* **Entries shown**:
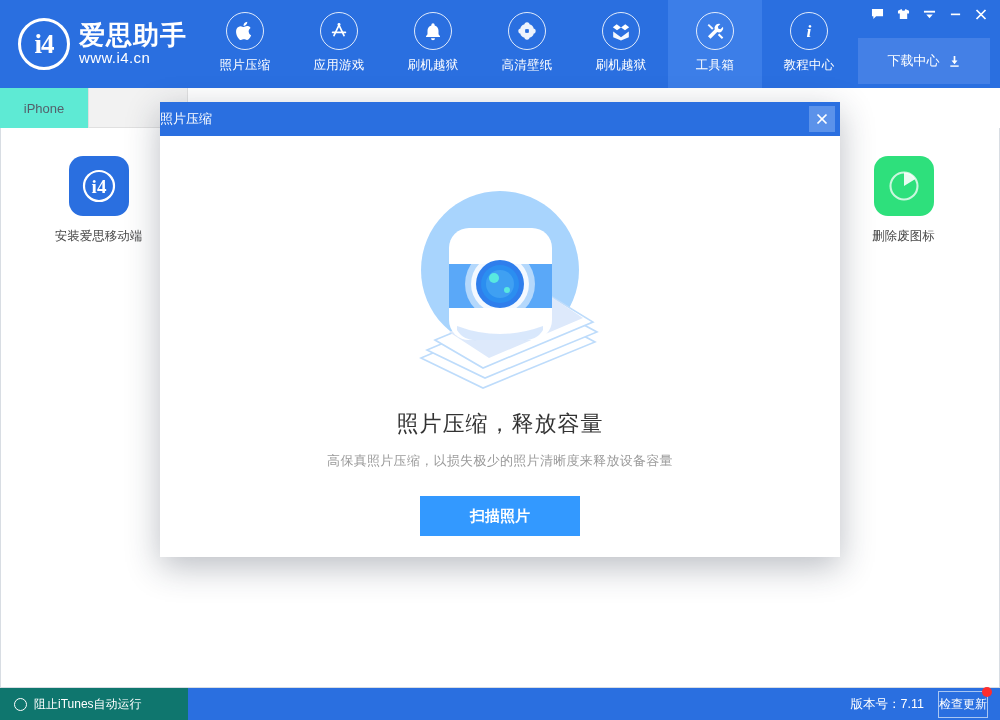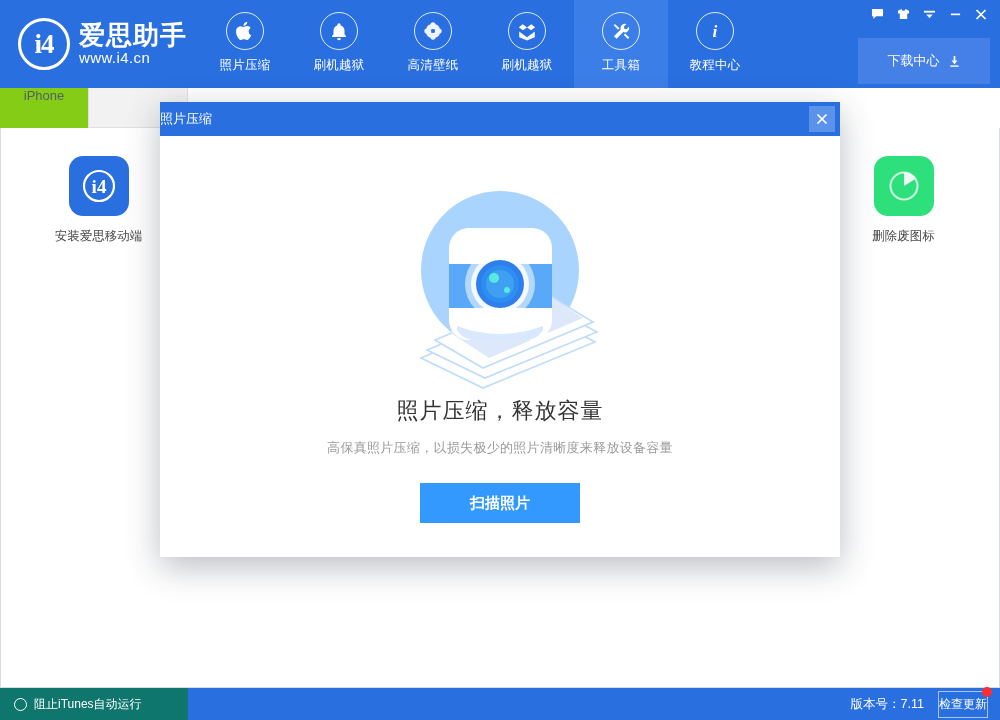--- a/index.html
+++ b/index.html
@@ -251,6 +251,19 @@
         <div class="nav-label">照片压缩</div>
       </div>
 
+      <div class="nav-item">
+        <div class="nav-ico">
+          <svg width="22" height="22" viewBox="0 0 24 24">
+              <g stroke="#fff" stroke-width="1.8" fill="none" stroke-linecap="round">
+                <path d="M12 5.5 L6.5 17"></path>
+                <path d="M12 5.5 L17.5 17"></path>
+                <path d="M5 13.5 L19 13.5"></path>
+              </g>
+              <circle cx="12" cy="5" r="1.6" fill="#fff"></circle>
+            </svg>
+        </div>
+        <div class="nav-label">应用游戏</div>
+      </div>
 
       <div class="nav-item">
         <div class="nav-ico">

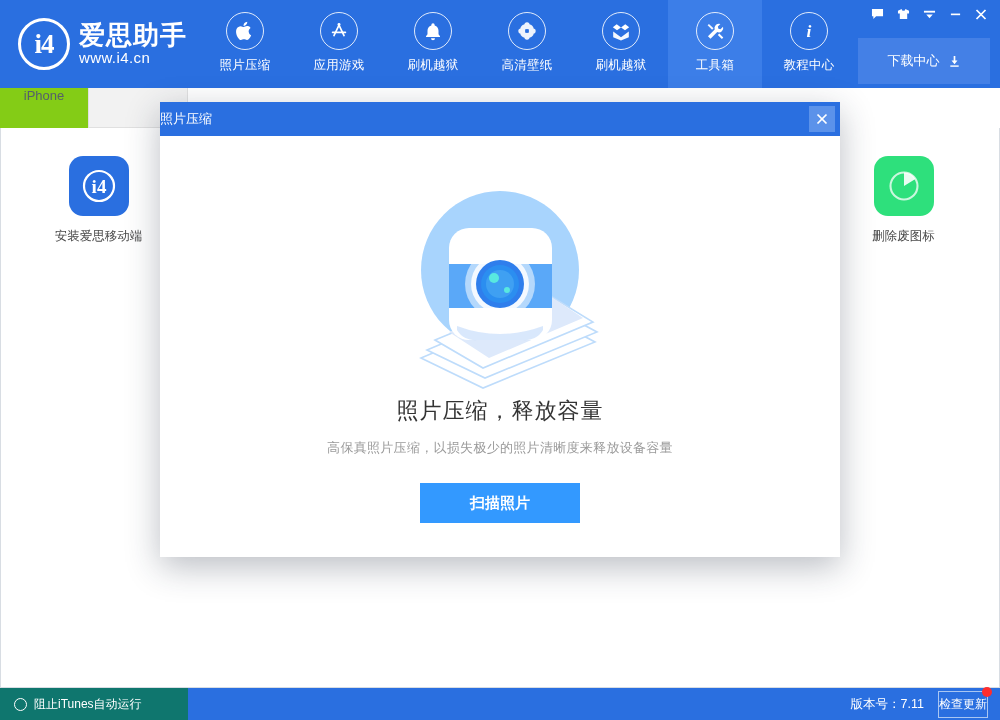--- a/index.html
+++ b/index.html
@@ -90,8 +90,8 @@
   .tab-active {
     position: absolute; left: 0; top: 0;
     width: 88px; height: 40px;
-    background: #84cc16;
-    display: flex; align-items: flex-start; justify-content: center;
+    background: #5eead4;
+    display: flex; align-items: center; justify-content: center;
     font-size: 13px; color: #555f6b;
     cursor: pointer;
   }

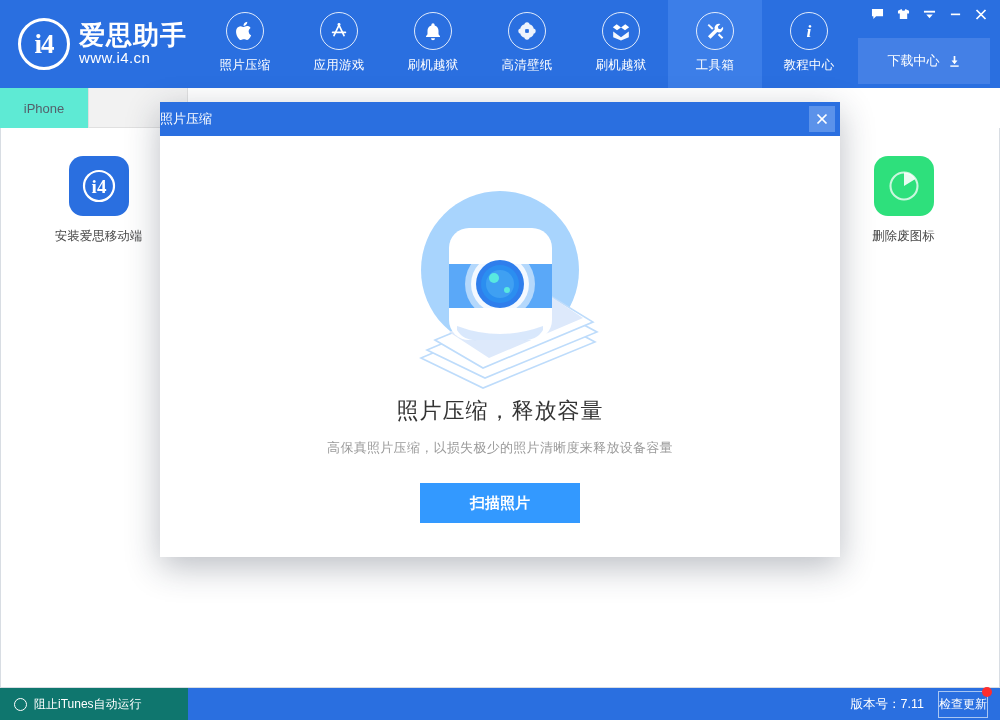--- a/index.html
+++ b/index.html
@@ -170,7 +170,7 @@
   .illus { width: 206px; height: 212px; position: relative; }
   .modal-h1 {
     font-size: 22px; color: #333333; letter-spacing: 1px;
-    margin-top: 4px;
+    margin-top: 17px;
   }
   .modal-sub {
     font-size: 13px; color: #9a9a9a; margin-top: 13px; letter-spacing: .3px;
...
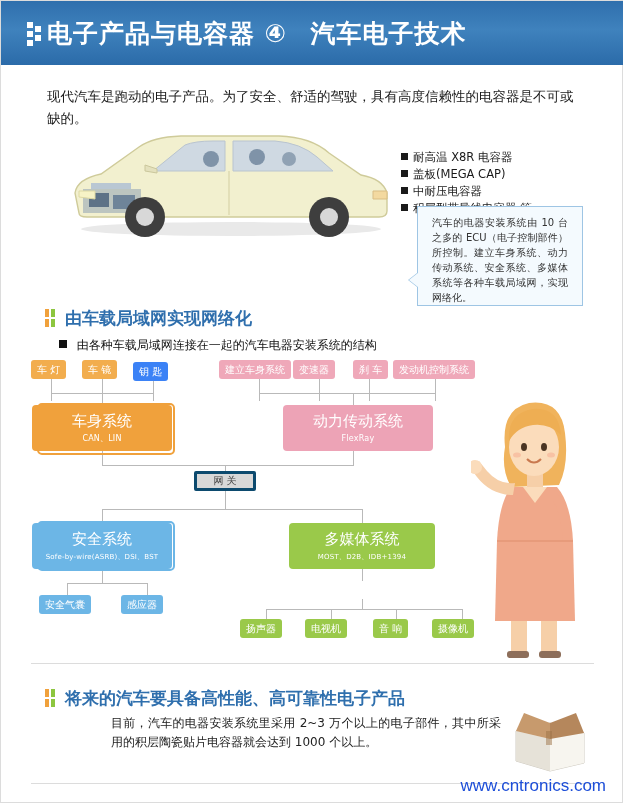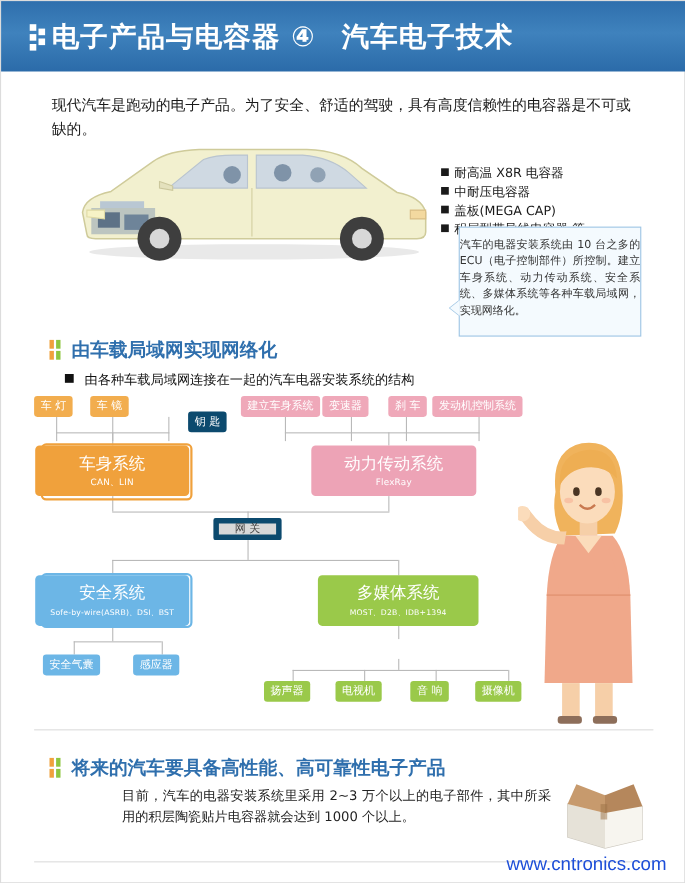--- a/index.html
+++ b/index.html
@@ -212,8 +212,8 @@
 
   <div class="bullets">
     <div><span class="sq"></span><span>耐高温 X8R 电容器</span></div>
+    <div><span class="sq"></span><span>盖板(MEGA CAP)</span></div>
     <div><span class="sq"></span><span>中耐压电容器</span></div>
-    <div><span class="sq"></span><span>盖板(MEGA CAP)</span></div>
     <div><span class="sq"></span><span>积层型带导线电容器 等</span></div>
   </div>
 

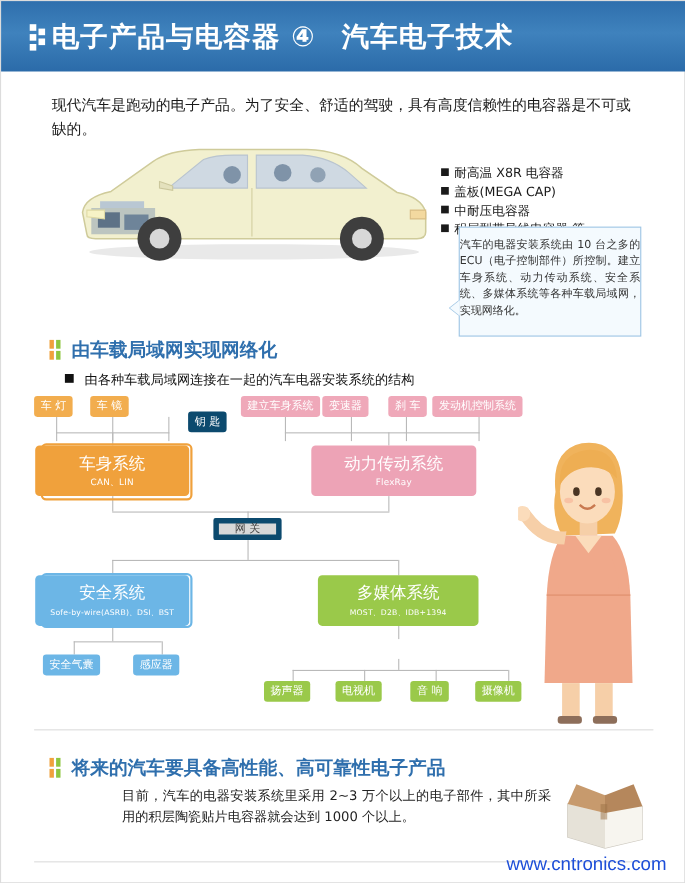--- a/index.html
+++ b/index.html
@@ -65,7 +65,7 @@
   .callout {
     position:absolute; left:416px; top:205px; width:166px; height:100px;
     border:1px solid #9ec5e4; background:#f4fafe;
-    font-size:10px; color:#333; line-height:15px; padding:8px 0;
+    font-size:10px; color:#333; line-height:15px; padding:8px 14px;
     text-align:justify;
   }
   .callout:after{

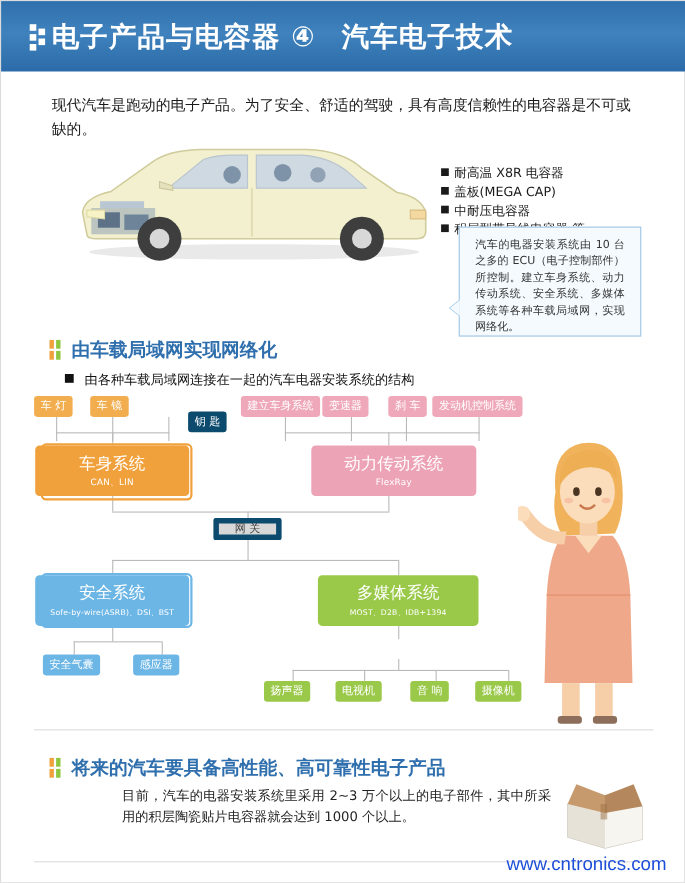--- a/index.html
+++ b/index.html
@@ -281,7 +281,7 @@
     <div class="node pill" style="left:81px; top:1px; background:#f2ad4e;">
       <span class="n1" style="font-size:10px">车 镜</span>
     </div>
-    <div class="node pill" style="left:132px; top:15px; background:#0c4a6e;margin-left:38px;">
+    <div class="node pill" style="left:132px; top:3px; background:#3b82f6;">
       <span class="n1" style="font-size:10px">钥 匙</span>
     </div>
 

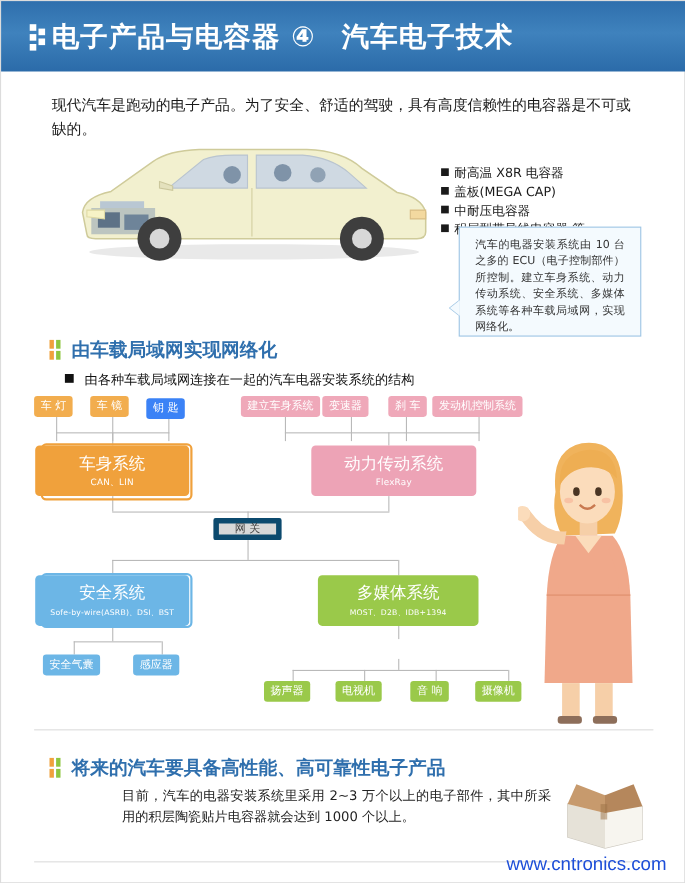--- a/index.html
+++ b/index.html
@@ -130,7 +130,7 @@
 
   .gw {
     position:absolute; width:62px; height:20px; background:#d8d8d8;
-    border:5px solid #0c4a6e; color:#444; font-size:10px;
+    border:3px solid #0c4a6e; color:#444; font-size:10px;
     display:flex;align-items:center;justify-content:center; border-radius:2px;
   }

* **What the task asks**:
Count up the lines of the listing in which the word "width" occurs, then state that number by itself.

* **Task result**:
6